Cependant, d’après Yoshikatsu Aoyagi, premier secrétaire du service consulaire à l’ambassade du Japon à Paris, « On oublie trop souvent de filmer le trottoir ». Ceci démontre ainsi que, bien que positifs, les stéréotypes peuvent s’avérer inexacts une fois que nous les expérimentons. 

Comment s’en débarrasser ?

Combattre les stéréotypes vus dans les médias n’est pas chose facile, et l’éducation tient ainsi un rôle majeur dans cette lutte. L’enjeu ? Former les enseignant·e·s et chef·fe·s d’entreprise afin qu’ils puissent transmettre ces enseignements. 

 

À ce sujet, le rapport de l’UNESCO “Gender Equality in Journalism” (« L’égalité professionnelle dans le journalisme ») donne aux journalistes des conseils pour éviter au maximum de propager les stéréotypes de genre lorsqu’iels représentent la voix d’un média. Il s’agit là d’un premier pas vers le changement, que tout le monde est ainsi en capacité de mettre en œuvre.

Parmi ces conseils, on trouve notamment le fait d’équilibrer le nombre d’expert·e·s ou de témoins femmes et hommes, de ne pas présenter une femme comme « la femme de Monsieur X » mais par son nom et sa fonction officielle ou encore d’éviter les descriptions physiques lorsque cela est inutile au sein de la discussion. 

 

Finalement, c’est aussi aux communicant·e·s qu’incombe ce devoir de déconstruire ces stéréotypes, car iels sont le lien entre l’entreprise et le public, la voix d’une marque ou d’un territoire. 

 

Mais ce changement de mentalité n’est pas uniquement visible dans l’Hexagone. Par exemple, une publicité Citroën parue en Egypte en 2021, a été jugée sexiste par de nombreuses associations féministes locales et à travers le monde. On y voyait une star de musique locale, à bord de sa voiture connectée, prendre en photo une femme dans la rue à son insu. 

Dans un pays où, selon l’ONU, 99 % des femmes déclarent avoir déjà été victimes de harcèlement de rue, et à la suite de nombreuses protestations de la part de ces organisations pour dénoncer le caractère misogyne de l’annonce, elle fut finalement retirée par la marque. Cette dernière alimenta par ailleurs les contestations en mentionnant « une mauvaise interprétation du message »

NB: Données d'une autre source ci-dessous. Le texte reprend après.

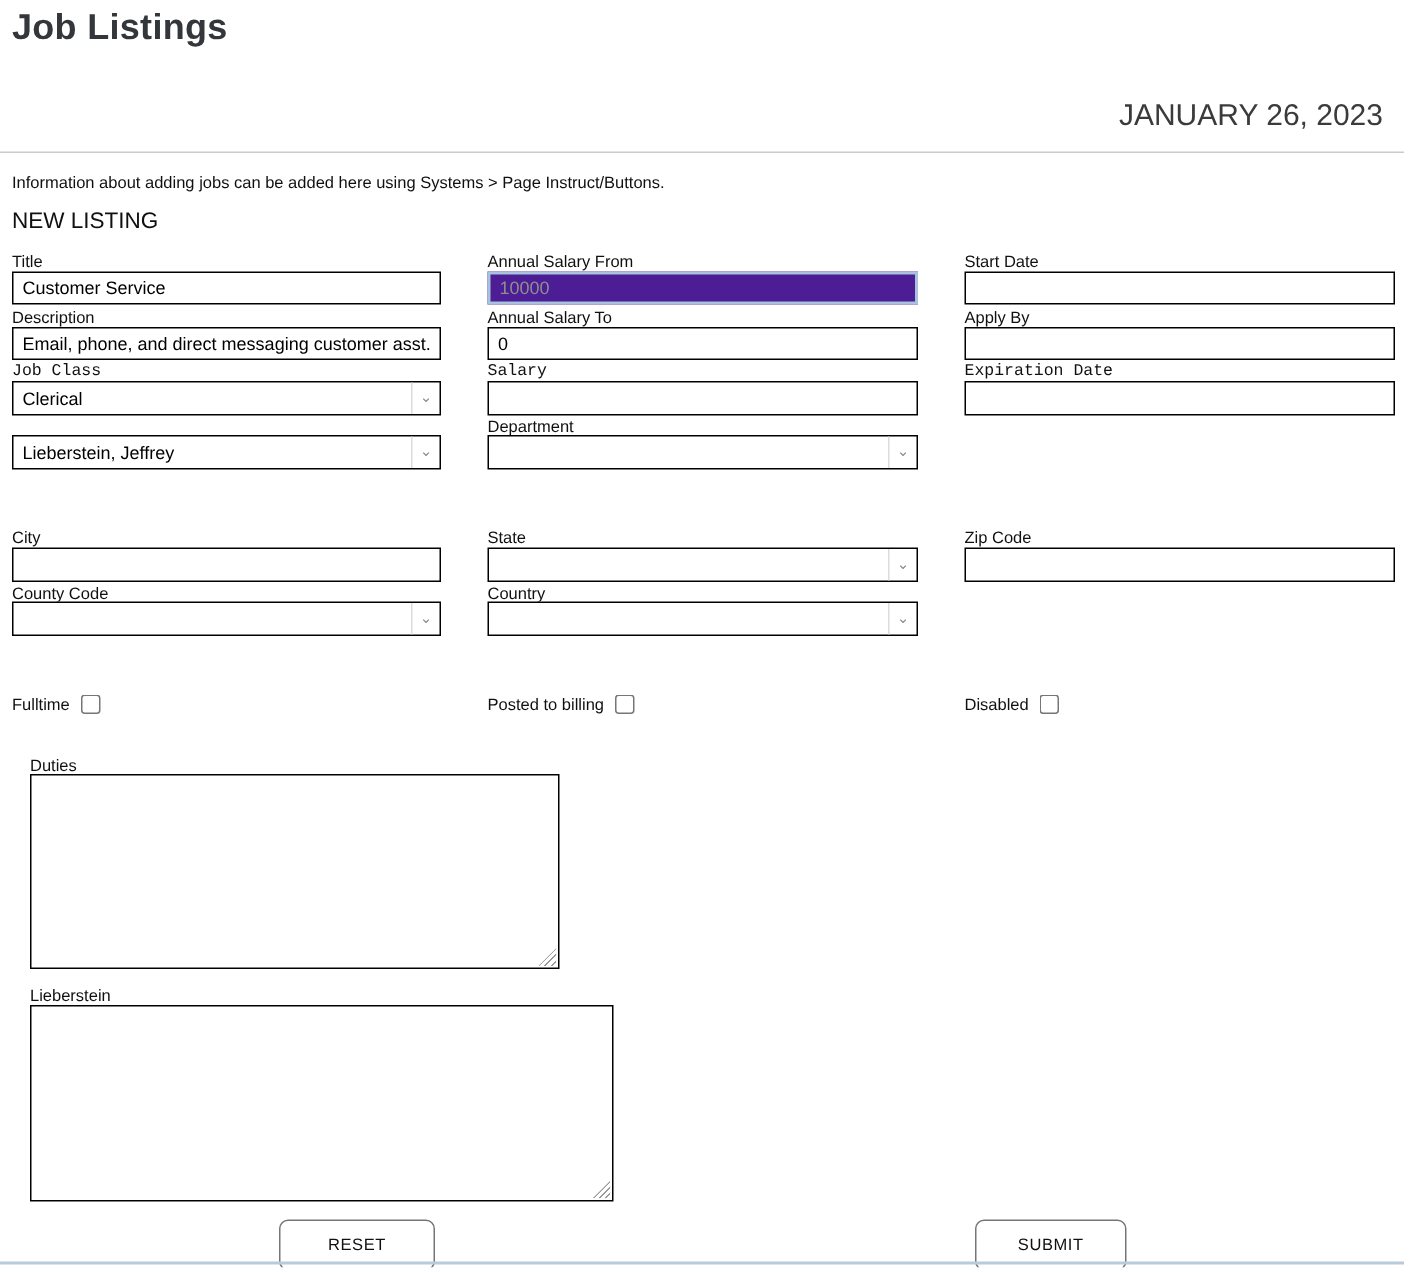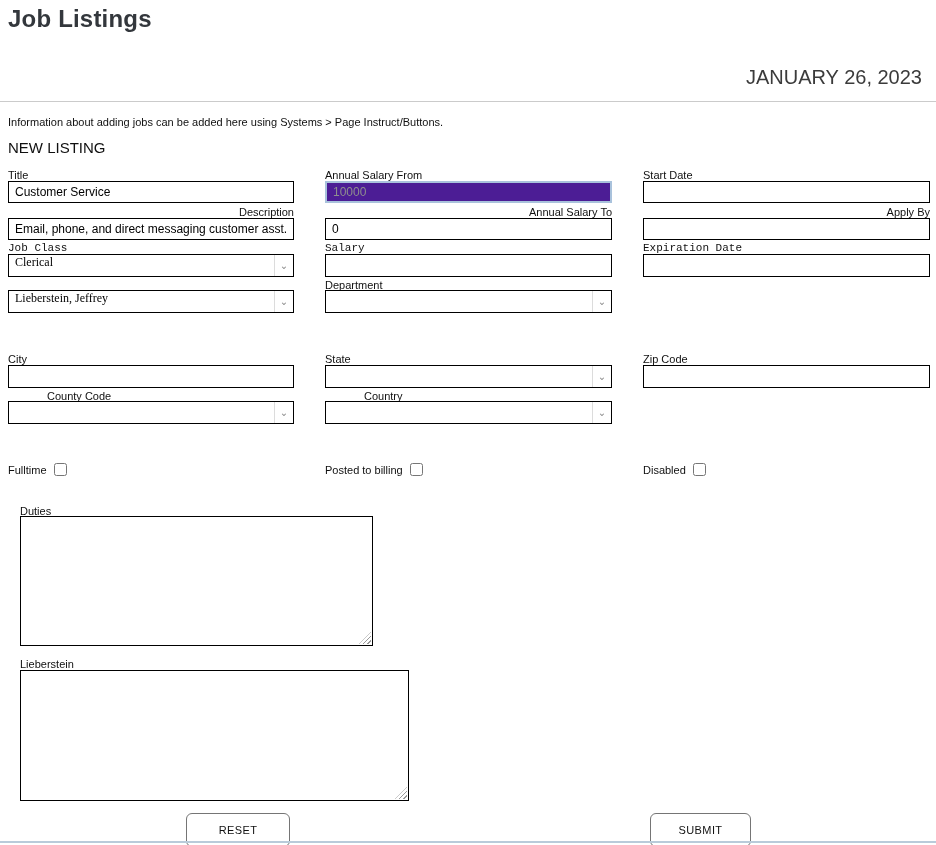--- a/index.html
+++ b/index.html
@@ -31,38 +31,38 @@
   .inp {
     position:absolute; height:22px; border:1px solid #000; background:#fff;
     font-family:"Liberation Sans", sans-serif; font-size:12px; color:#000;
     padding:0 6px; outline:none;
   }
   .inp-highlight {
     background:#4c1d95; border:2px solid #a9c2dc; color:#8e8e8e;
   }
   .sel {
     position:absolute; height:23px; border:1px solid #000; background:#fff;
-    display:flex; align-items:flex-start; cursor:default;font-family:Liberation Serif, serif;
+    display:flex; align-items:center; cursor:default;
   }
   .sel-val { flex:1; padding-left:6px; font-size:12px; color:#000; overflow:hidden; white-space:nowrap; }
   .sel-arrow {
     width:19px; align-self:stretch; border-left:1px solid #dcdcdc;
     display:flex; align-items:center; justify-content:center;
     color:#8a8a8a; font-size:10px; line-height:1;
   }
   
   .c1 { left:8px;   width:286px; }
   .c2 { left:325px; width:287px; }
   .c3 { left:643px; width:287px; }
   .lr1 { top:169px; } .ir1 { top:181px; }
-  .lr2 { top:206px;text-align:right; } .ir2 { top:218px; }
+  .lr2 { top:206px; } .ir2 { top:218px; }
   .lr3 { top:242px;font-family:Liberation Mono, monospace; } .ir3 { top:254px; }
   .lr4 { top:279px; } .ir4 { top:290px; }
   .lr5 { top:353px; } .ir5 { top:365px; height:23px; }
-  .lr6 { top:390px;margin-left:39px; } .ir6 { top:401px; }
+  .lr6 { top:390px; } .ir6 { top:401px; }
   .check-row {
     position:absolute; top:463px; display:flex; align-items:center; gap:7px;
     font-size:11px; color:#101010;
   }
   .check-row input { width:13px; height:13px; margin:0; }
   .ta-label-duties { left:20px; top:505px; }
   .ta-label-req    { left:20px; top:658px; }
   .ta-wrap { position:absolute; }
   .ta-wrap-duties { left:20px; top:516px; width:353px; height:130px; }
   .ta-wrap-req    { left:20px; top:670px; width:389px; height:131px; }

Image issue de la publicité Citroën en question, dont la vidéo intégrale est disponible avec le lien suivant : https://urlr.me/rNZS8. Crédit photo : Citroën

Alors provocation pour gagner en visibilité ou vision biaisée du sujet ? Dans tous les cas, cet événement souligne une nouvelle fois l’importance d’adapter sa communication afin d’éviter les retombées négative.